[Content revision data]
________
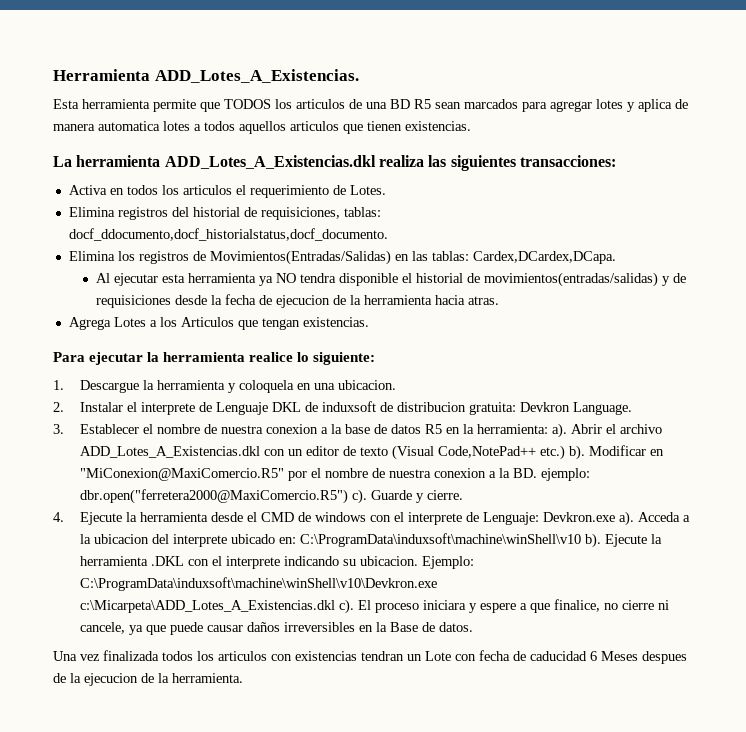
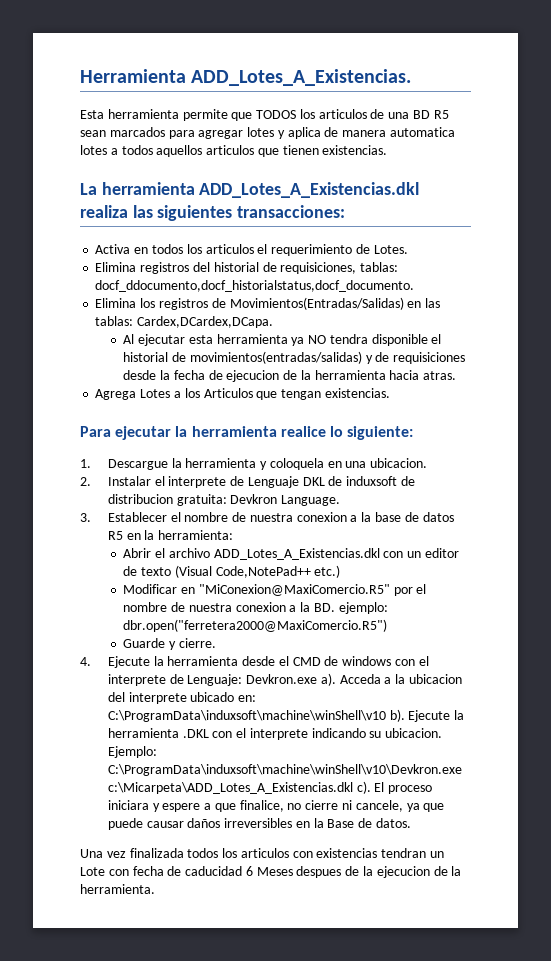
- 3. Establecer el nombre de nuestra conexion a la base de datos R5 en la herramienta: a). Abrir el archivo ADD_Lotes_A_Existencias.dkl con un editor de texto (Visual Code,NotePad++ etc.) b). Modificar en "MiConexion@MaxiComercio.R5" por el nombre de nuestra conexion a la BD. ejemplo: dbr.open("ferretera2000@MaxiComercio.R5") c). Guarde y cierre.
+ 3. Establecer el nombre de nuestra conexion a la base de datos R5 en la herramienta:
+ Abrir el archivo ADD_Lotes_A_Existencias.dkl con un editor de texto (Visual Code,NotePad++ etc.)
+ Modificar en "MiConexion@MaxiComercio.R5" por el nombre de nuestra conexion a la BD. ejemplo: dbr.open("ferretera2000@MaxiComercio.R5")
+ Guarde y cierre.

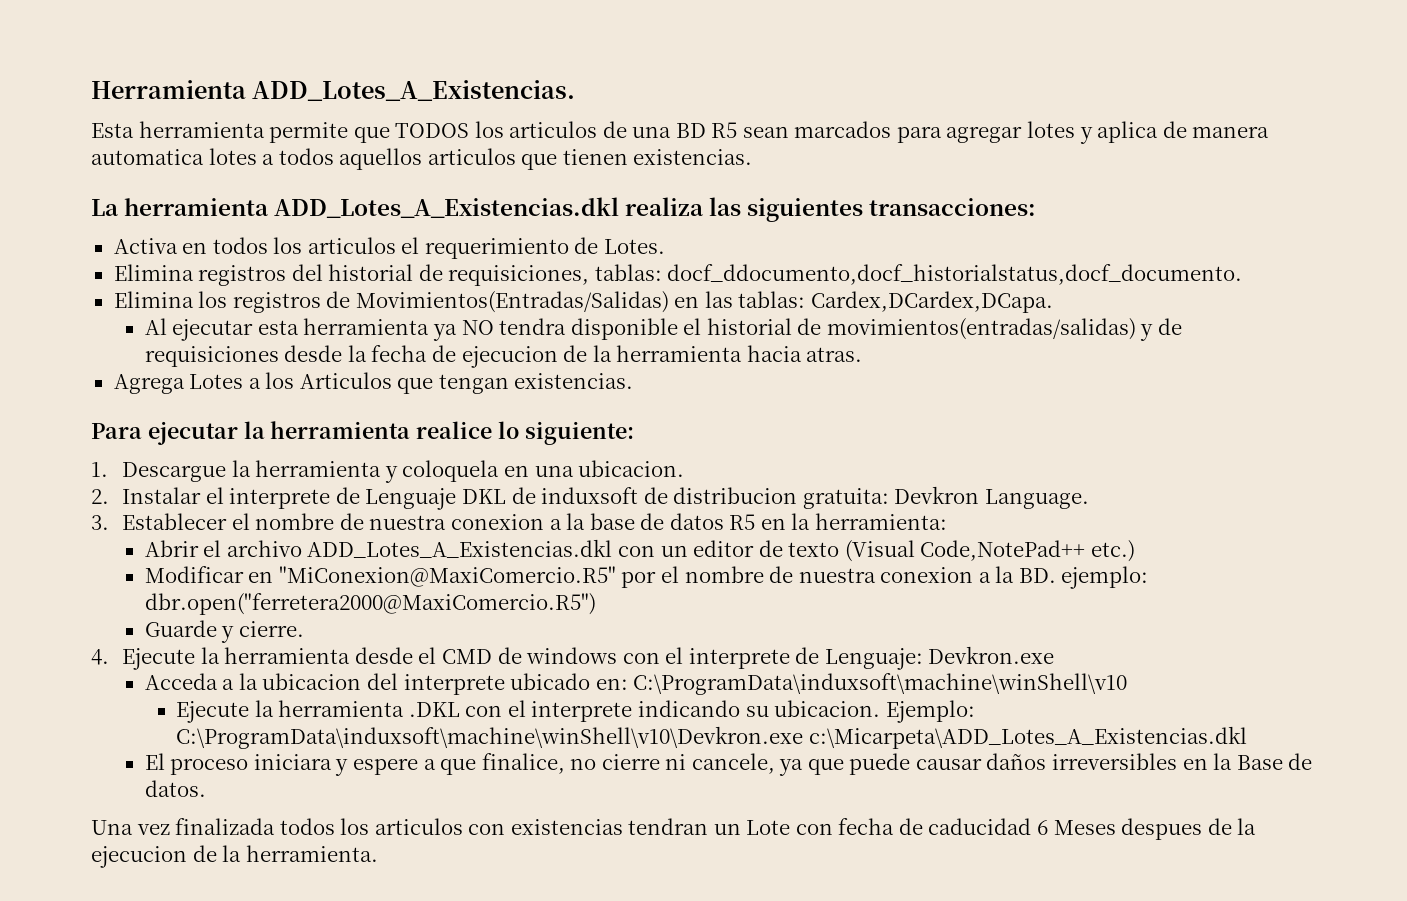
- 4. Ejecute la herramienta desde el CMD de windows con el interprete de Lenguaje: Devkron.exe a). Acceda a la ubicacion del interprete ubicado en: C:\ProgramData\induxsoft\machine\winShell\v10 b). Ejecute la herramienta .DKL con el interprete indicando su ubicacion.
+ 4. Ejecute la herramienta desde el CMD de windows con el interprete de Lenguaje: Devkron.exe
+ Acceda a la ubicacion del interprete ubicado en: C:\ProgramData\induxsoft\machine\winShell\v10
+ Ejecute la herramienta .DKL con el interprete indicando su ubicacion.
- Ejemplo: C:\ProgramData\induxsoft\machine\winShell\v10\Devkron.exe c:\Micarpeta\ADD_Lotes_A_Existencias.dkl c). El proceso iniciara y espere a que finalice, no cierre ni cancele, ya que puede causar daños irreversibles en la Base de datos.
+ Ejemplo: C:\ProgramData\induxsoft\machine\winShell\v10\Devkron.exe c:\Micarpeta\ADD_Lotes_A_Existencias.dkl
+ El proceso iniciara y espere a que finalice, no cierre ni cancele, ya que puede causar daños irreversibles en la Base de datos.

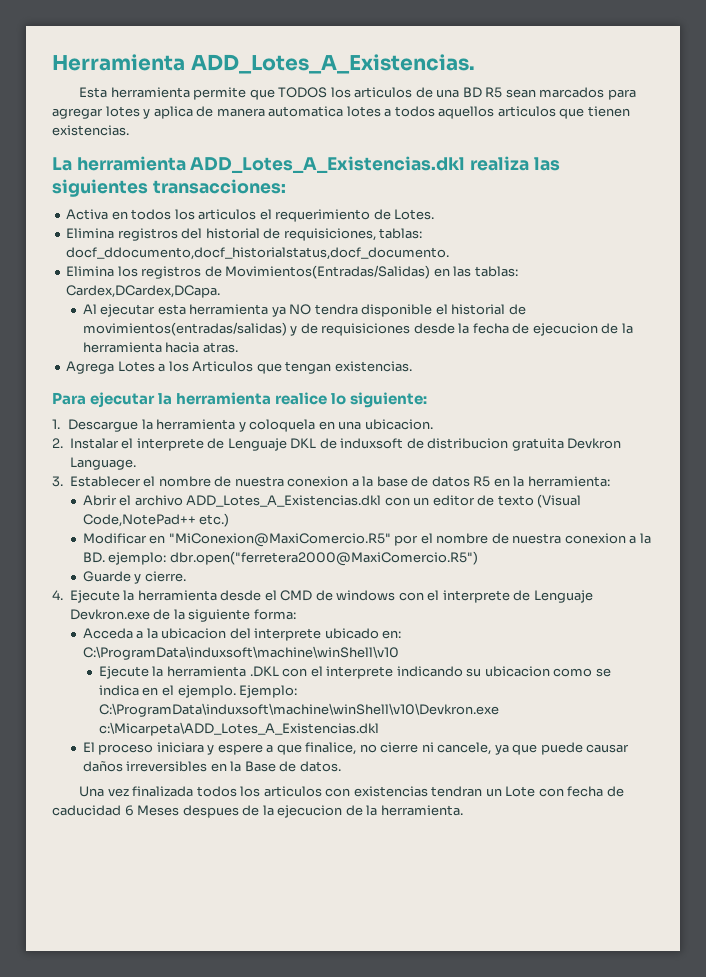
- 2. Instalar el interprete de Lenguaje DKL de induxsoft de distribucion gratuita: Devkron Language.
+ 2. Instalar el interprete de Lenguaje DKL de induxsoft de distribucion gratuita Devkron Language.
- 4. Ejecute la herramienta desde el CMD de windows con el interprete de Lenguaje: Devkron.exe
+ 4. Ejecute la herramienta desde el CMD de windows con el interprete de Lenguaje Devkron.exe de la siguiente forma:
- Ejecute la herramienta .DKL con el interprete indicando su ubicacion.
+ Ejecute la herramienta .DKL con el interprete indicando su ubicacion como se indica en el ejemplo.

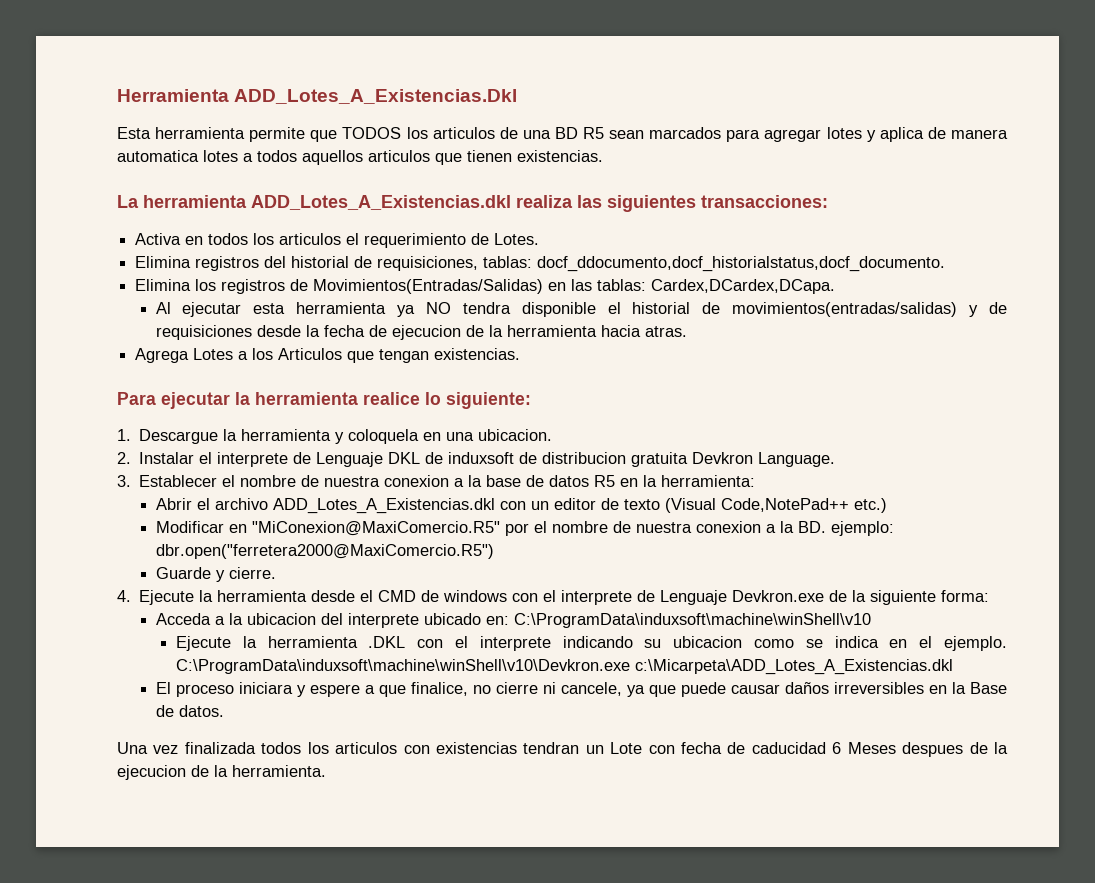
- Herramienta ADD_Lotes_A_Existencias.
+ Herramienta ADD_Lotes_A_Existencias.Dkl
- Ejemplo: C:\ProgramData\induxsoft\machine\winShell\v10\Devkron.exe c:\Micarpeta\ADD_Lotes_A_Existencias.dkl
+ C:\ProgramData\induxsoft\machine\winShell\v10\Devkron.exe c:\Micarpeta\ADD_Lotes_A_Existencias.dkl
________
### Task directions
With every picture removed, give the entries above again exactly.

### Solution to this exercise
- 3. Establecer el nombre de nuestra conexion a la base de datos R5 en la herramienta: a). Abrir el archivo ADD_Lotes_A_Existencias.dkl con un editor de texto (Visual Code,NotePad++ etc.) b). Modificar en "MiConexion@MaxiComercio.R5" por el nombre de nuestra conexion a la BD. ejemplo: dbr.open("ferretera2000@MaxiComercio.R5") c). Guarde y cierre.
+ 3. Establecer el nombre de nuestra conexion a la base de datos R5 en la herramienta:
+ Abrir el archivo ADD_Lotes_A_Existencias.dkl con un editor de texto (Visual Code,NotePad++ etc.)
+ Modificar en "MiConexion@MaxiComercio.R5" por el nombre de nuestra conexion a la BD. ejemplo: dbr.open("ferretera2000@MaxiComercio.R5")
+ Guarde y cierre.

- 4. Ejecute la herramienta desde el CMD de windows con el interprete de Lenguaje: Devkron.exe a). Acceda a la ubicacion del interprete ubicado en: C:\ProgramData\induxsoft\machine\winShell\v10 b). Ejecute la herramienta .DKL con el interprete indicando su ubicacion.
+ 4. Ejecute la herramienta desde el CMD de windows con el interprete de Lenguaje: Devkron.exe
+ Acceda a la ubicacion del interprete ubicado en: C:\ProgramData\induxsoft\machine\winShell\v10
+ Ejecute la herramienta .DKL con el interprete indicando su ubicacion.
- Ejemplo: C:\ProgramData\induxsoft\machine\winShell\v10\Devkron.exe c:\Micarpeta\ADD_Lotes_A_Existencias.dkl c). El proceso iniciara y espere a que finalice, no cierre ni cancele, ya que puede causar daños irreversibles en la Base de datos.
+ Ejemplo: C:\ProgramData\induxsoft\machine\winShell\v10\Devkron.exe c:\Micarpeta\ADD_Lotes_A_Existencias.dkl
+ El proceso iniciara y espere a que finalice, no cierre ni cancele, ya que puede causar daños irreversibles en la Base de datos.

- 2. Instalar el interprete de Lenguaje DKL de induxsoft de distribucion gratuita: Devkron Language.
+ 2. Instalar el interprete de Lenguaje DKL de induxsoft de distribucion gratuita Devkron Language.
- 4. Ejecute la herramienta desde el CMD de windows con el interprete de Lenguaje: Devkron.exe
+ 4. Ejecute la herramienta desde el CMD de windows con el interprete de Lenguaje Devkron.exe de la siguiente forma:
- Ejecute la herramienta .DKL con el interprete indicando su ubicacion.
+ Ejecute la herramienta .DKL con el interprete indicando su ubicacion como se indica en el ejemplo.

- Herramienta ADD_Lotes_A_Existencias.
+ Herramienta ADD_Lotes_A_Existencias.Dkl
- Ejemplo: C:\ProgramData\induxsoft\machine\winShell\v10\Devkron.exe c:\Micarpeta\ADD_Lotes_A_Existencias.dkl
+ C:\ProgramData\induxsoft\machine\winShell\v10\Devkron.exe c:\Micarpeta\ADD_Lotes_A_Existencias.dkl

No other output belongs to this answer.